Work task ->
The entries must be repeated verbatim, and their images left out.

Items from a data source
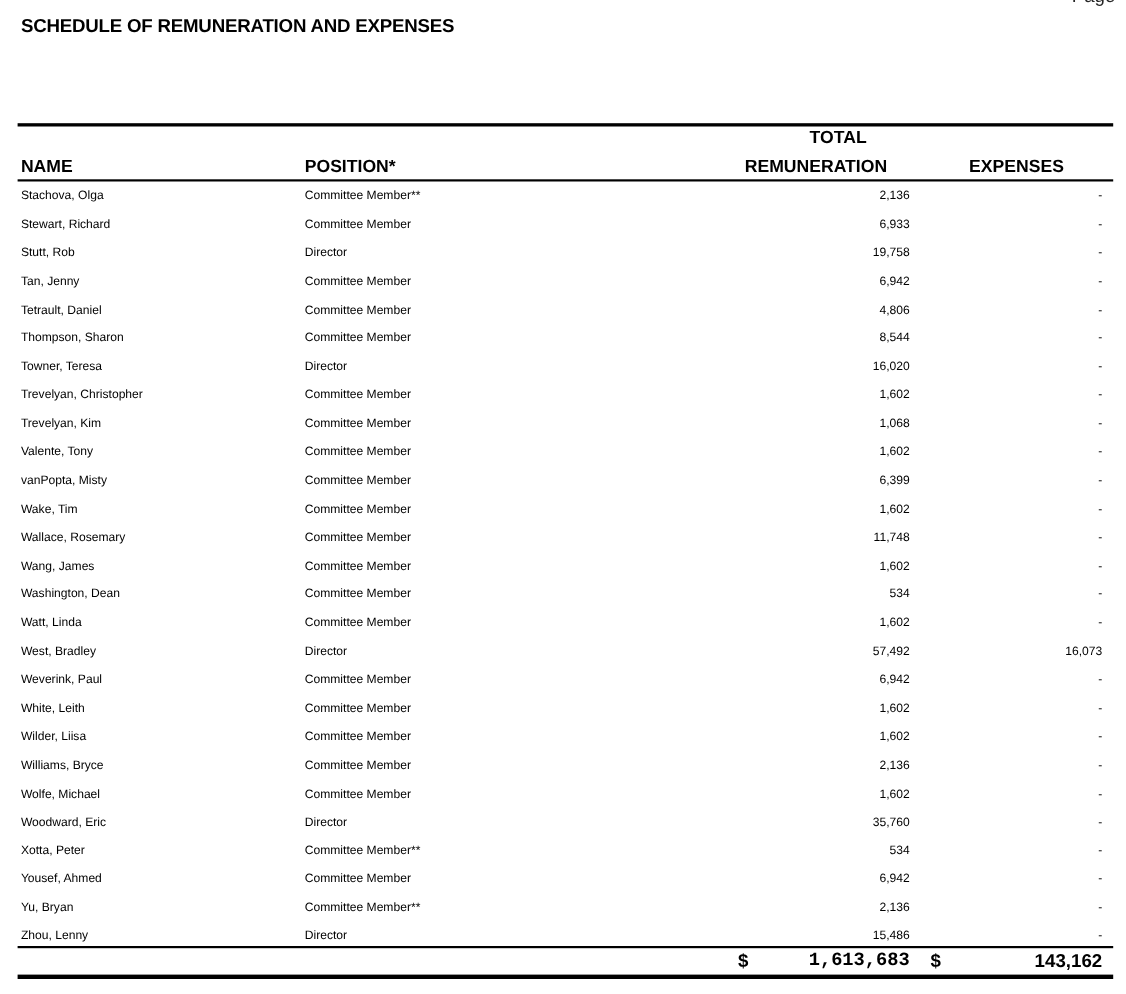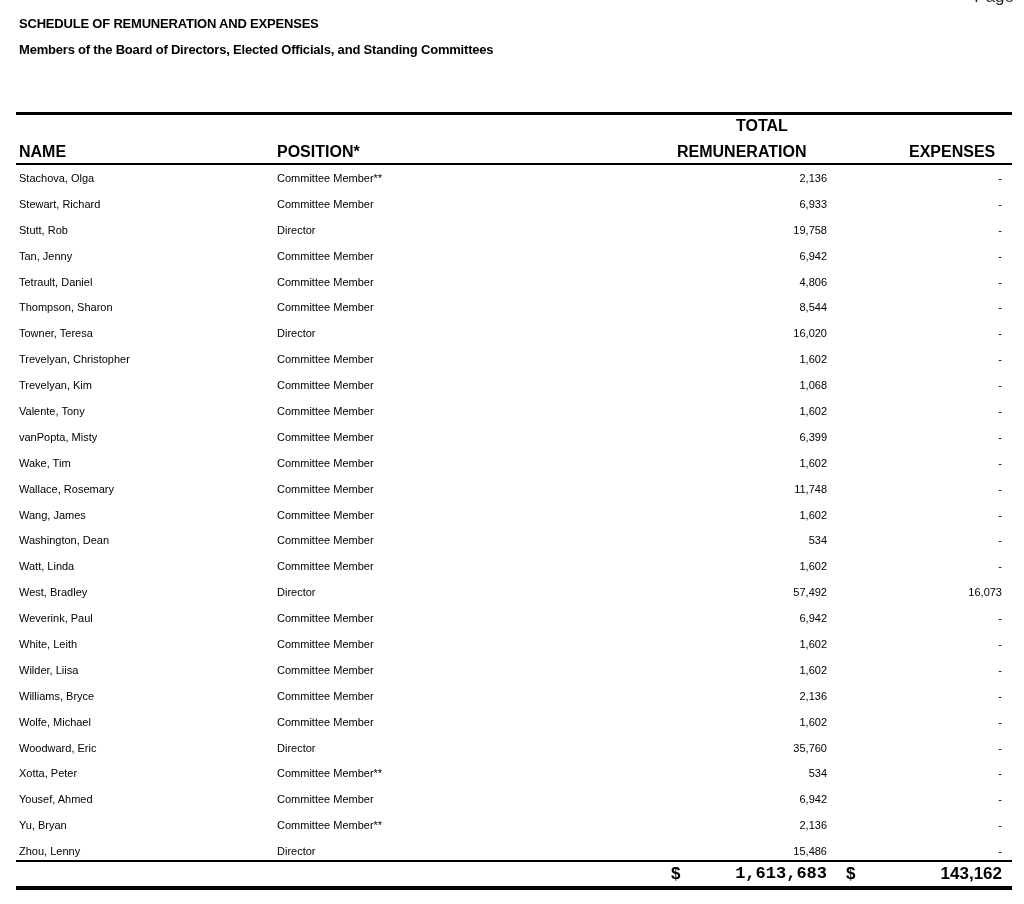--- a/index.html
+++ b/index.html
@@ -5,34 +5,34 @@
     html, body { margin: 0; padding: 0; background: #ffffff; }
     body {
       width: 1024px; height: 904px; position: relative; overflow: hidden;
       font-family: "Liberation Sans", sans-serif; color: #000;
     }
     .page-fragment {
       position: absolute; top: -13px; right: 10px;
       font-size: 17px; color: #000; opacity: 0.85;
     }
     .titles { position: absolute; left: 19px; top: 11px; }
-    .titles div { font-weight: bold; font-size: 13px; line-height: 26px; letter-spacing: -0.2px; }
+    .titles div { font-weight: bold; font-size: 17px; line-height: 26px; letter-spacing: -0.2px; text-align: center; }
     .rule-top {
       position: absolute; left: 16px; top: 112px; width: 996px; height: 3px; background: #000;
     }
     .header {
       position: absolute; left: 16px; top: 115px; width: 996px; height: 48px;
       border-bottom: 2px solid #000; font-weight: bold; font-size: 16px;
     }
     .header .h { position: absolute; }
     .h-name { left: 3px; top: 28px; }
     .h-pos { left: 261px; top: 28px; }
     .h-total1 { left: 708px; top: 2px; margin-left: 12px; }
     .h-total2 { left: 661px; top: 28px; }
-    .h-exp { left: 865px; top: 28px; margin-left: 28px; }
+    .h-exp { left: 865px; top: 28px; }
     .rows { position: absolute; left: 16px; top: 166px; width: 996px; }
     .row { position: relative; height: 25.9px; font-size: 11px; line-height: 25.9px; }
     .row span { position: absolute; white-space: nowrap; }
     .c-name { left: 3px; }
     .c-pos { left: 261px; }
     .c-rem { right: 185px; text-align: right; }
     .c-exp { right: 10px; text-align: right; }
     .rule-total {
       position: absolute; left: 16px; top: 860px; width: 996px; height: 2px; background: #000;
     }
@@ -49,21 +49,20 @@
       position: absolute; left: 16px; top: 886px; width: 996px; height: 4px; background: #000;
     }
   </style>
 </head>
 <body>
 
 <div class="page-fragment">Page</div>
 
 <div class="titles">
   <div>SCHEDULE OF REMUNERATION AND EXPENSES</div>
-  <div>Members of the Board of Directors, Elected Officials, and Standing Committees</div>
 </div>
 
 <div class="rule-top"></div>
 
 <div class="header">
   <span class="h h-name">NAME</span>
   <span class="h h-pos">POSITION*</span>
   <span class="h h-total1">TOTAL</span>
   <span class="h h-total2">REMUNERATION</span>
   <span class="h h-exp">EXPENSES</span>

Your solution ->
--- a/index.html
+++ b/index.html
@@ -5,34 +5,34 @@
     html, body { margin: 0; padding: 0; background: #ffffff; }
     body {
       width: 1024px; height: 904px; position: relative; overflow: hidden;
       font-family: "Liberation Sans", sans-serif; color: #000;
     }
     .page-fragment {
       position: absolute; top: -13px; right: 10px;
       font-size: 17px; color: #000; opacity: 0.85;
     }
     .titles { position: absolute; left: 19px; top: 11px; }
-    .titles div { font-weight: bold; font-size: 13px; line-height: 26px; letter-spacing: -0.2px; }
+    .titles div { font-weight: bold; font-size: 17px; line-height: 26px; letter-spacing: -0.2px; text-align: center; }
     .rule-top {
       position: absolute; left: 16px; top: 112px; width: 996px; height: 3px; background: #000;
     }
     .header {
       position: absolute; left: 16px; top: 115px; width: 996px; height: 48px;
       border-bottom: 2px solid #000; font-weight: bold; font-size: 16px;
     }
     .header .h { position: absolute; }
     .h-name { left: 3px; top: 28px; }
     .h-pos { left: 261px; top: 28px; }
     .h-total1 { left: 708px; top: 2px; margin-left: 12px; }
     .h-total2 { left: 661px; top: 28px; }
-    .h-exp { left: 865px; top: 28px; margin-left: 28px; }
+    .h-exp { left: 865px; top: 28px; }
     .rows { position: absolute; left: 16px; top: 166px; width: 996px; }
     .row { position: relative; height: 25.9px; font-size: 11px; line-height: 25.9px; }
     .row span { position: absolute; white-space: nowrap; }
     .c-name { left: 3px; }
     .c-pos { left: 261px; }
     .c-rem { right: 185px; text-align: right; }
     .c-exp { right: 10px; text-align: right; }
     .rule-total {
       position: absolute; left: 16px; top: 860px; width: 996px; height: 2px; background: #000;
     }
@@ -49,21 +49,20 @@
       position: absolute; left: 16px; top: 886px; width: 996px; height: 4px; background: #000;
     }
   </style>
 </head>
 <body>
 
 <div class="page-fragment">Page</div>
 
 <div class="titles">
   <div>SCHEDULE OF REMUNERATION AND EXPENSES</div>
-  <div>Members of the Board of Directors, Elected Officials, and Standing Committees</div>
 </div>
 
 <div class="rule-top"></div>
 
 <div class="header">
   <span class="h h-name">NAME</span>
   <span class="h h-pos">POSITION*</span>
   <span class="h h-total1">TOTAL</span>
   <span class="h h-total2">REMUNERATION</span>
   <span class="h h-exp">EXPENSES</span>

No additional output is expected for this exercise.